▶ _WHAT TO WORK ON_
Nothing but the lines from the one with "[254,683,416,696] (at University" through the end of the data should be set down, each exactly as written, and no picture should be included.

▶ _Collected data_

===

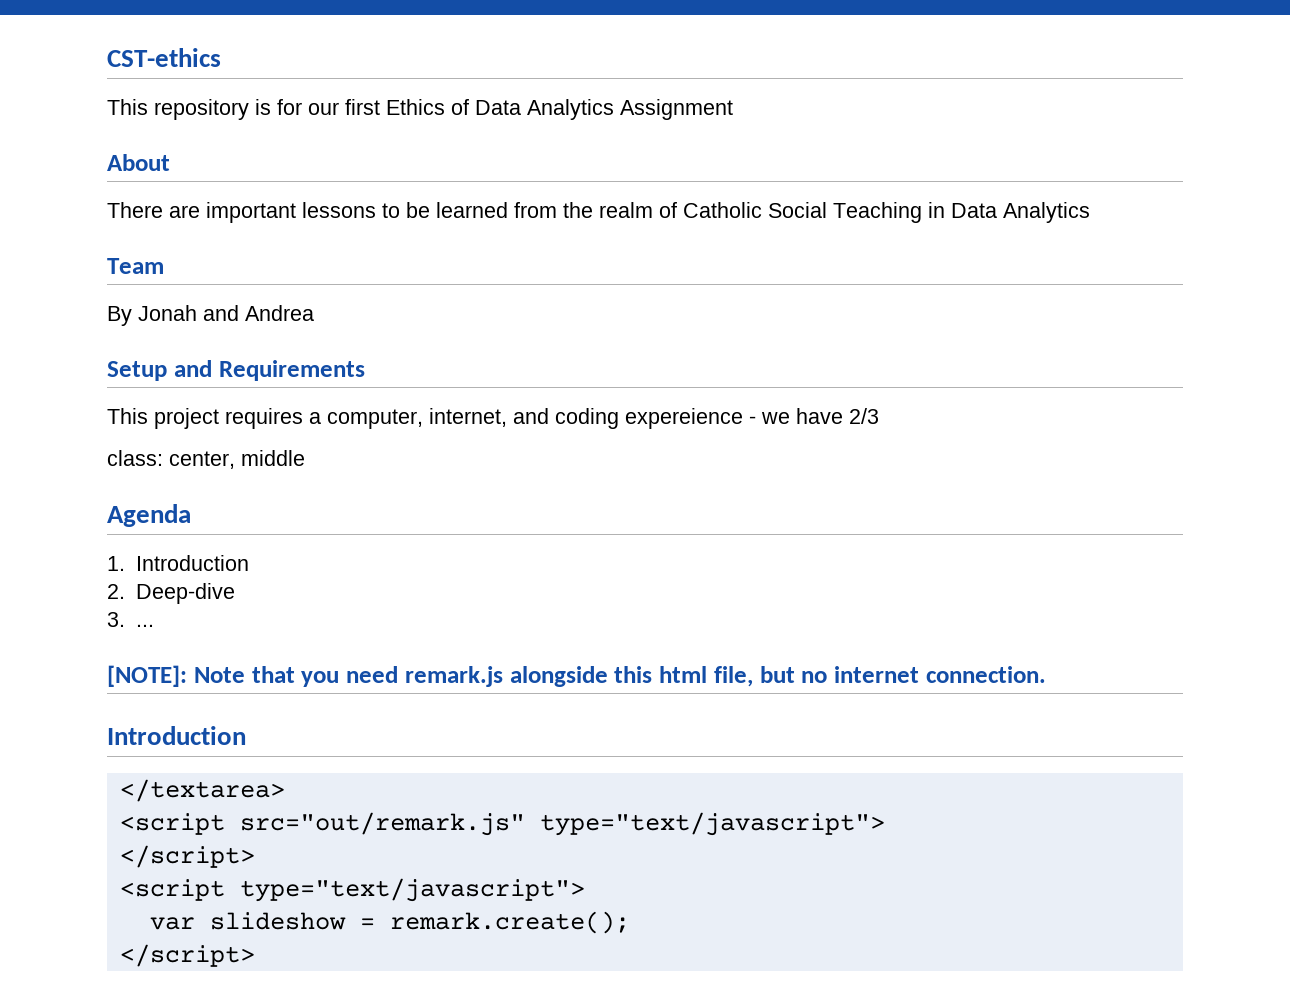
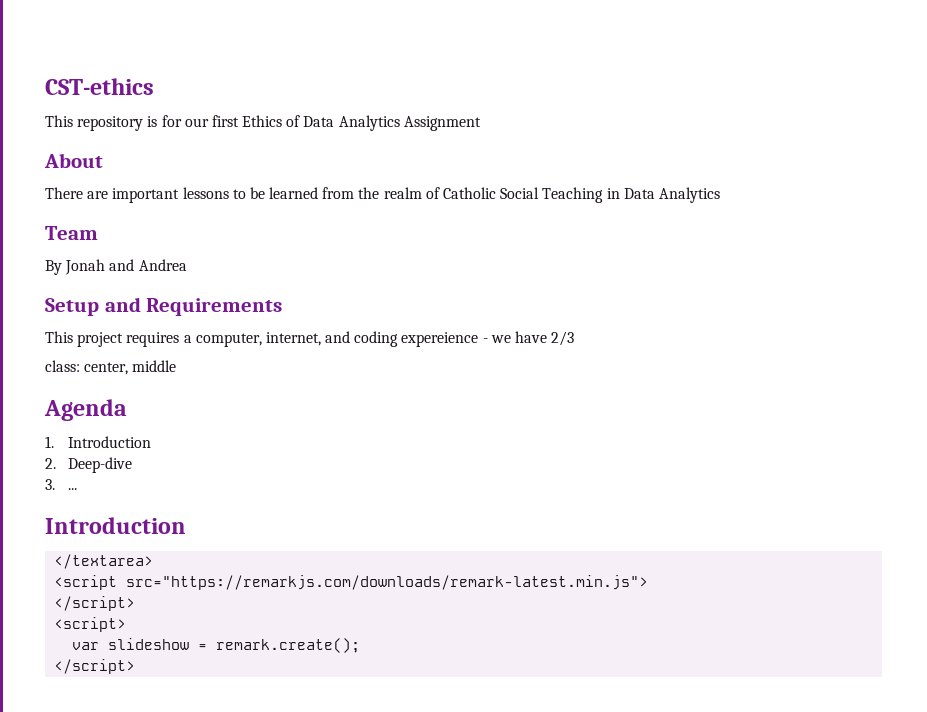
[107,665,1046,687] // [NOTE]: Note that you need remark.js alongside this html file, but no internet connection. -> (78, 489) none
[239,812,885,836] src="out/remark.js" type="text/javascript"> -> [126,575,649,590] src="https://remarkjs.com/downloads/remark-latest.min.js">
[119,878,585,902] <script type="text/javascript"> -> [54,617,127,632] <script>

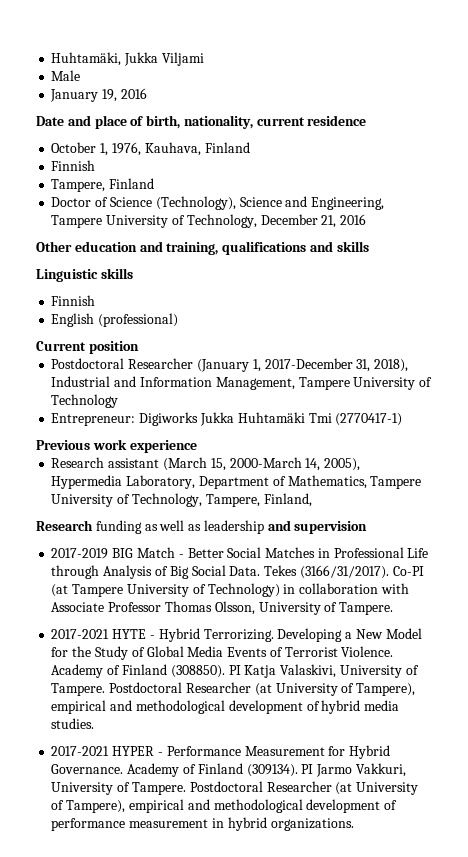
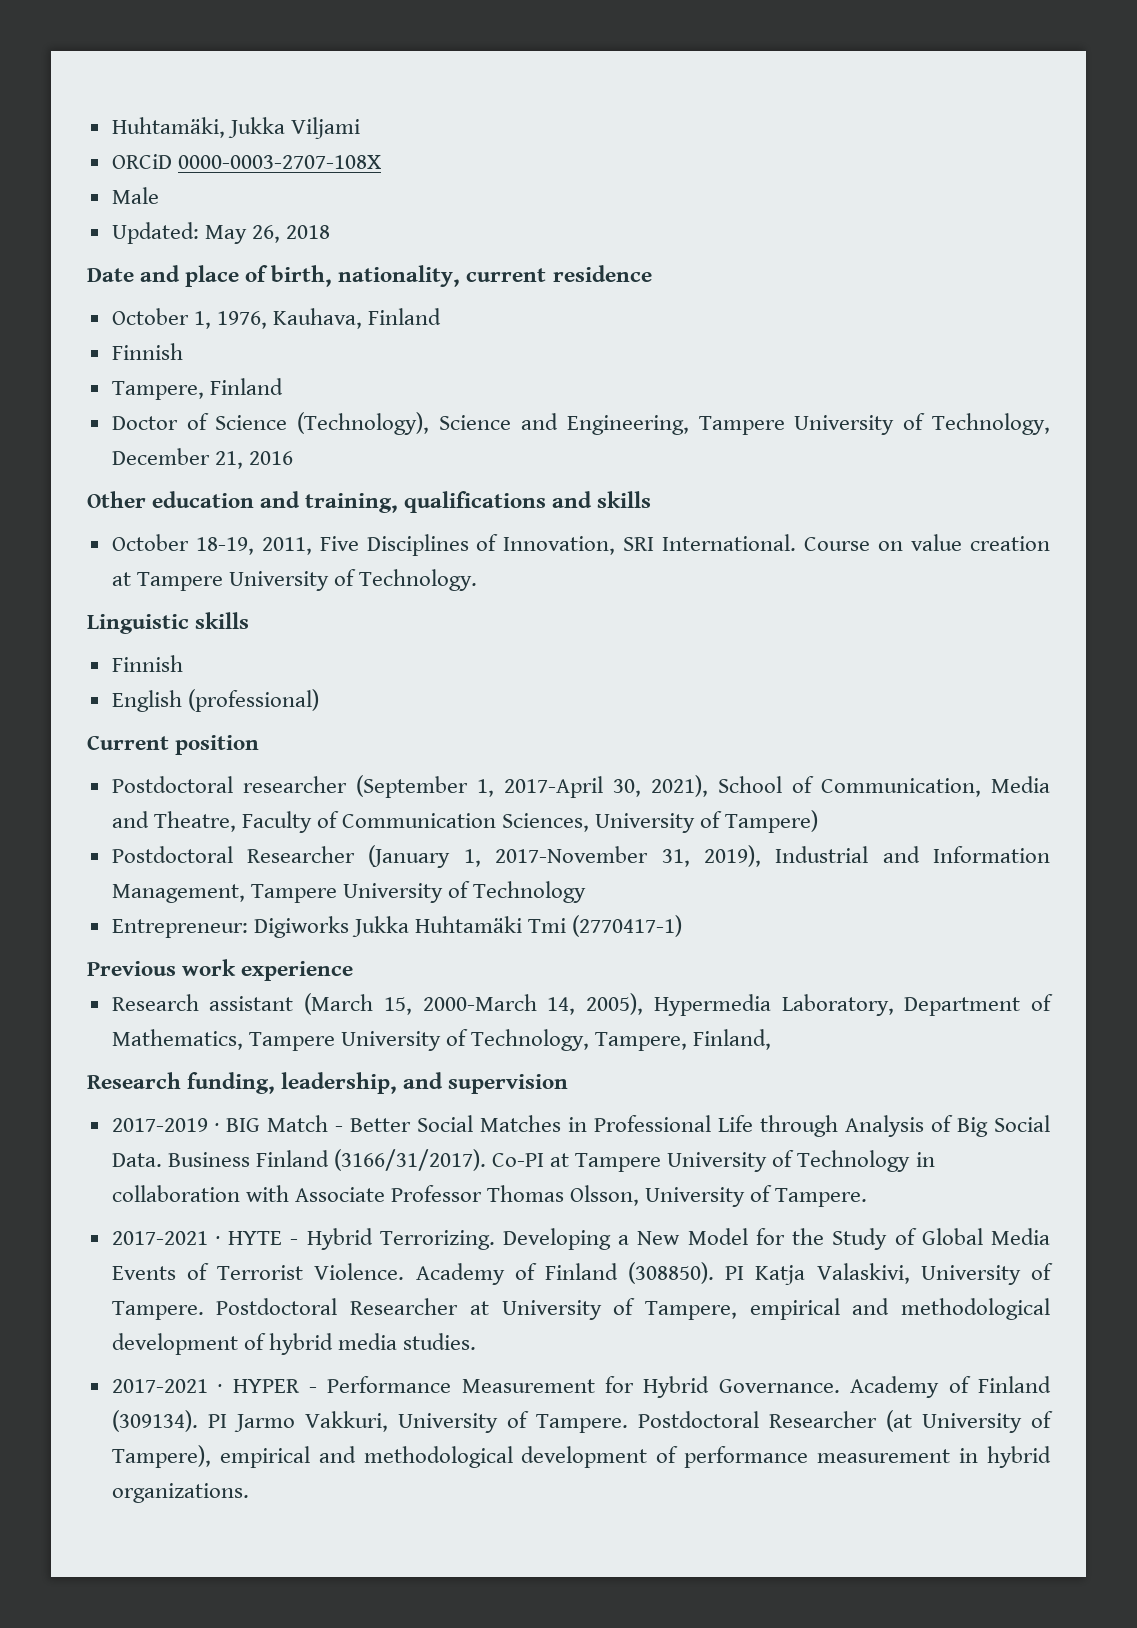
(204, 59) none -> [111,154,381,169] // ORCiD 0000-0003-2707-108X
[50,88,147,102] January 19, 2016 -> [111,222,330,244] Updated: May 26, 2018
(369, 246) none -> [111,534,1050,556] [111,569,478,591] // October 18-19, 2011, Five Disciplines of Innovation, SRI International. Course on value creation at Tampere University of Technology.
(139, 347) none -> [111,775,1050,798] [111,810,819,833] // Postdoctoral researcher (September 1, 2017-April 30, 2021), School of Communication, Media and Theatre, Faculty of Communication Sciences, University of Tampere)
[264,358,409,372] 2017-December 31, 2018), -> [495,845,761,867] 2017-November 31, 2019),
[95,520,264,534] funding as well as leadership -> [187,1072,398,1094] funding, leadership,
(109, 553) none -> [214,1123,219,1132] ·
[264,565,298,576] Tekes -> [167,1150,329,1167] Business Finland
[51,583,280,597] (at Tampere University of Technology) -> [550,1150,911,1172] at Tampere University of Technology
(110, 634) none -> [215,1236,220,1245] ·
[254,683,416,696] (at University of Tampere), -> [469,1298,737,1320] at University of Tampere,
(110, 751) none -> [218,1384,223,1393] ·

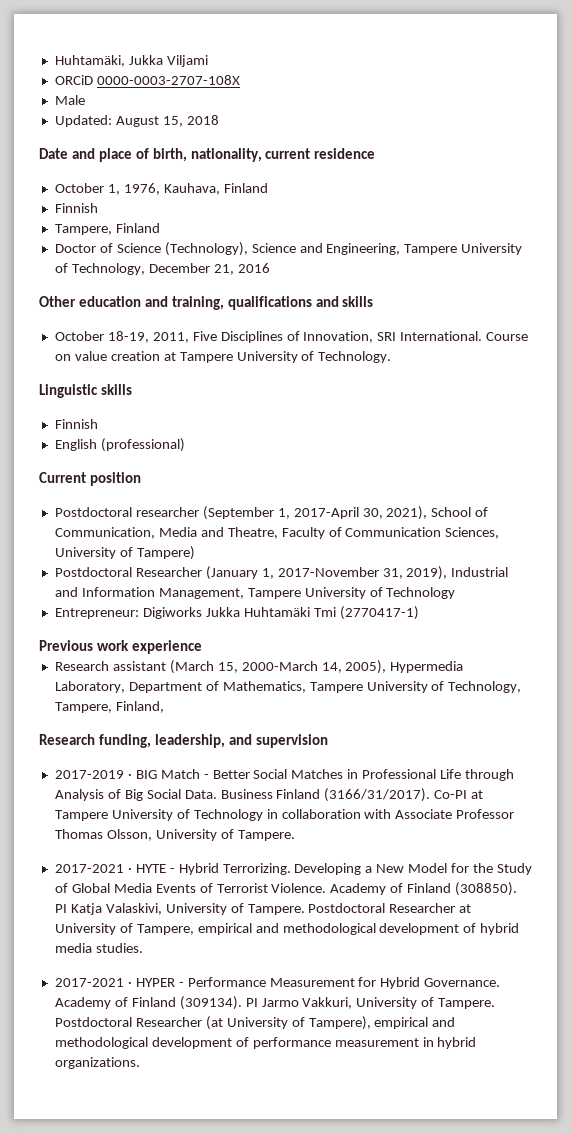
[204,225,280,244] May 26, -> [115,116,183,127] August 15,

===

▶ _WRITTEN REPLY_
[254,683,416,696] (at University of Tampere), -> [469,1298,737,1320] at University of Tampere,
(110, 751) none -> [218,1384,223,1393] ·

[204,225,280,244] May 26, -> [115,116,183,127] August 15,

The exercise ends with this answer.